Juste parce que de ne rien dire sur la diversité, c’est d’être complice, même malgré soi, de l’invisibilité des personnes et des communautés qui ne sont pas dans la norme. C’est de s’aveugler d’un seul critère (l’origine par exemple) jusqu’à finir par oublier que les communautés sont plurielles, hétérogènes et complexes, quelles qu’elles soient, où qu’elles soient. La diversité devient discriminante lorsqu’on n’en parle pas; la diversité rend les connaissances incomplètes lorsqu’on ne la nomme pas. Et là encore, tout ceci se fait au profit de notre aveuglement individuel et collectif.

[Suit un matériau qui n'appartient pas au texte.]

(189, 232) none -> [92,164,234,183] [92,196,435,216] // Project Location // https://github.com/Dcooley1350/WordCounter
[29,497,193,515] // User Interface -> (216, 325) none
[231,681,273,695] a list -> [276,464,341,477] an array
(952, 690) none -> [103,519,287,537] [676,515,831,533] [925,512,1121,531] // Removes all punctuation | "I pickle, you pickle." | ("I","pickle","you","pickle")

Je le dis sans jugement, puisque c’est très humain d’avoir peur de la différence, de se méfier de ce qui semble être étranger. Nous avons évolué comme espèce en séparant nos ami.e.s de nos ennemi.e.s en fonction de traits de visages, de symboles de toutes sortes, de langages et de lieux jugés familiers ou menaçants :  « Garder les amis proches et tenir les ennemis loin, surtout quand vient le temps du partage de ressources et des soins ».

Mais, maintenant que nous vivons dans une ère qui profite d’une production mondiale amplement abondante pour nourrir, loger, prendre soin et éduquer toute l’humanité, il faudrait peut-être enfin apprendre qu’il est impossible d’haïr quelqu’un de proche[1]. Que de proche, tout le monde devient familier, humain comme nous. Que de proche, il est possible de comprendre les histoires de tout le monde, d’entendre leurs besoins et de se faire entendre nous aussi, et peut-être même de partager… mais de proche pour vrai.

Cela suppose des conditions de dialogue et d’écoute collectives basées sur le respect et la transparence, avec beaucoup de place pour les conversations difficiles et malaisantes : à se faire dire qu’on n’écoute pas assez et qu’on pourrait être meilleur humain, et à nommer nos peurs et nos besoins les plus vitaux, les plus profonds… et à chercher ensemble des solutions où tous les individus sont gagnants, même si un peu perdants sur quelques fronts, mais où collectivement tout le monde chemine vers quelque chose de mieux. Des espaces qui accueillent le chaos de la vie humaine, et qui arrivent à lui faire de la place sans que les individus et les communautés soient aspirés par la complexité de toutes ces vies qui souffrent et qui espèrent, de toutes ces vies qui rentrent en conflit les unes avec les autres et surtout avec la nôtre, de toutes ces vies qui sont plus avantagées ou discriminées que soi, individuellement et collectivement. Arriver à ne pas être aspiré.e par cette complexité puisqu’on aurait appris qu’elle va de soi et qu’il suffit de savoir la voir et naviguer avec elle vers une nouvelle manière de vivre ensemble. C’est un défi individuel et collectif, évidemment.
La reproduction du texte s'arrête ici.